Work item: Lines from the one containing "- For windows, you" through the last line of the material below: print these exactly, and only these.

Source records:
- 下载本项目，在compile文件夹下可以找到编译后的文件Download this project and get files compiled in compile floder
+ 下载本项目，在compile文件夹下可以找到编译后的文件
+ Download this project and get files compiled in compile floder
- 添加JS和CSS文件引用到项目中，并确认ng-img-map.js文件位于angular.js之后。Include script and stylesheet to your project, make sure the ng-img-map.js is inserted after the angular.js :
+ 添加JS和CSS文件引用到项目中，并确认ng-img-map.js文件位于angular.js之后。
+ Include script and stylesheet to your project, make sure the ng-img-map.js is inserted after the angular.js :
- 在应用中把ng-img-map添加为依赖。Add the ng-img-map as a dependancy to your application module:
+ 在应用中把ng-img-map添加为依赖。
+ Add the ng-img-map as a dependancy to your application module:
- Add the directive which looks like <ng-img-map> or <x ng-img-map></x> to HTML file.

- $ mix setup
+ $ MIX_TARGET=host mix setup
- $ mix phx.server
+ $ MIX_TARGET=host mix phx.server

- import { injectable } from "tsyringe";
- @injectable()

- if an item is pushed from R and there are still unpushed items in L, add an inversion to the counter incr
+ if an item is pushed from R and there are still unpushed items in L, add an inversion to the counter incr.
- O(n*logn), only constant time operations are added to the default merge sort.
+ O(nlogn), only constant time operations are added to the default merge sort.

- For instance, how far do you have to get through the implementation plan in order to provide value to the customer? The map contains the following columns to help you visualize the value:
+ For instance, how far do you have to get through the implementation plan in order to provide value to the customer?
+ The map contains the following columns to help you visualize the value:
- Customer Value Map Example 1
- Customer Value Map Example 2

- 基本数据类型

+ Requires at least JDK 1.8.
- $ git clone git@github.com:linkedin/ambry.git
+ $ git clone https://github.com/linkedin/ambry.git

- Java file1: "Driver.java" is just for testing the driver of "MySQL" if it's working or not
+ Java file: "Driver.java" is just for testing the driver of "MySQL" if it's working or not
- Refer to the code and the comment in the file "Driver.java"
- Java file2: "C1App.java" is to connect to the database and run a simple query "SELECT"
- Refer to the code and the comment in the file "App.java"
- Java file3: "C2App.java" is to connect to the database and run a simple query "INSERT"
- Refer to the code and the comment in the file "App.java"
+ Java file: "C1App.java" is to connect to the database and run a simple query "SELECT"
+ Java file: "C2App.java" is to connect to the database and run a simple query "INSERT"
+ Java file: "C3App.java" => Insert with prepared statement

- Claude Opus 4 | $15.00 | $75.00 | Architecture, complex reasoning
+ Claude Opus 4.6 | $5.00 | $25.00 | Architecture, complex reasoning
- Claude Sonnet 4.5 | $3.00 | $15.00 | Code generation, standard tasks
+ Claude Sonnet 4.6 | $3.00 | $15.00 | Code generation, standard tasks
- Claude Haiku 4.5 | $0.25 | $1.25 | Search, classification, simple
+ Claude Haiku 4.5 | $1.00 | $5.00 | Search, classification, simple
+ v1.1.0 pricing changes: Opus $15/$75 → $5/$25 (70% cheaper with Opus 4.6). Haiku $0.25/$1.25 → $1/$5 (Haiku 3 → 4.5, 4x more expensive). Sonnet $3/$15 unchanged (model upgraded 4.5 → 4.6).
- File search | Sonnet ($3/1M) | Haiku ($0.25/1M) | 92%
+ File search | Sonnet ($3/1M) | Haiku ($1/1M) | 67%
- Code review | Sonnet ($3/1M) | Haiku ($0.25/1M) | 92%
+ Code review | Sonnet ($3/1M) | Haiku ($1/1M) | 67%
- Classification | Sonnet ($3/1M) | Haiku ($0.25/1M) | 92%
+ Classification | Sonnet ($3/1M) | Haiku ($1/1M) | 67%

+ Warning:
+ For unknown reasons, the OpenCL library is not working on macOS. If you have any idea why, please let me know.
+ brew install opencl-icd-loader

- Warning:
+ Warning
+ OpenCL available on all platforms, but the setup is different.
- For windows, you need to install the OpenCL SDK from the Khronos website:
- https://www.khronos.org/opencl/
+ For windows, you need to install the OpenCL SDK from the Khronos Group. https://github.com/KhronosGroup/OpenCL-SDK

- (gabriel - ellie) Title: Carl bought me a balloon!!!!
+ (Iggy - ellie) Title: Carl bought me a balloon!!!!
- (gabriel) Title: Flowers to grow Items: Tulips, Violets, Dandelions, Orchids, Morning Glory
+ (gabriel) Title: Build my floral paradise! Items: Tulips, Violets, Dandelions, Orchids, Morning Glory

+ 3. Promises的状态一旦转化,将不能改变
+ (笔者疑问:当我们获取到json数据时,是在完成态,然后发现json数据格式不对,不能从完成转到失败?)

Written solution:
- For windows, you need to install the OpenCL SDK from the Khronos website:
- https://www.khronos.org/opencl/
+ For windows, you need to install the OpenCL SDK from the Khronos Group. https://github.com/KhronosGroup/OpenCL-SDK

- (gabriel - ellie) Title: Carl bought me a balloon!!!!
+ (Iggy - ellie) Title: Carl bought me a balloon!!!!
- (gabriel) Title: Flowers to grow Items: Tulips, Violets, Dandelions, Orchids, Morning Glory
+ (gabriel) Title: Build my floral paradise! Items: Tulips, Violets, Dandelions, Orchids, Morning Glory

+ 3. Promises的状态一旦转化,将不能改变
+ (笔者疑问:当我们获取到json数据时,是在完成态,然后发现json数据格式不对,不能从完成转到失败?)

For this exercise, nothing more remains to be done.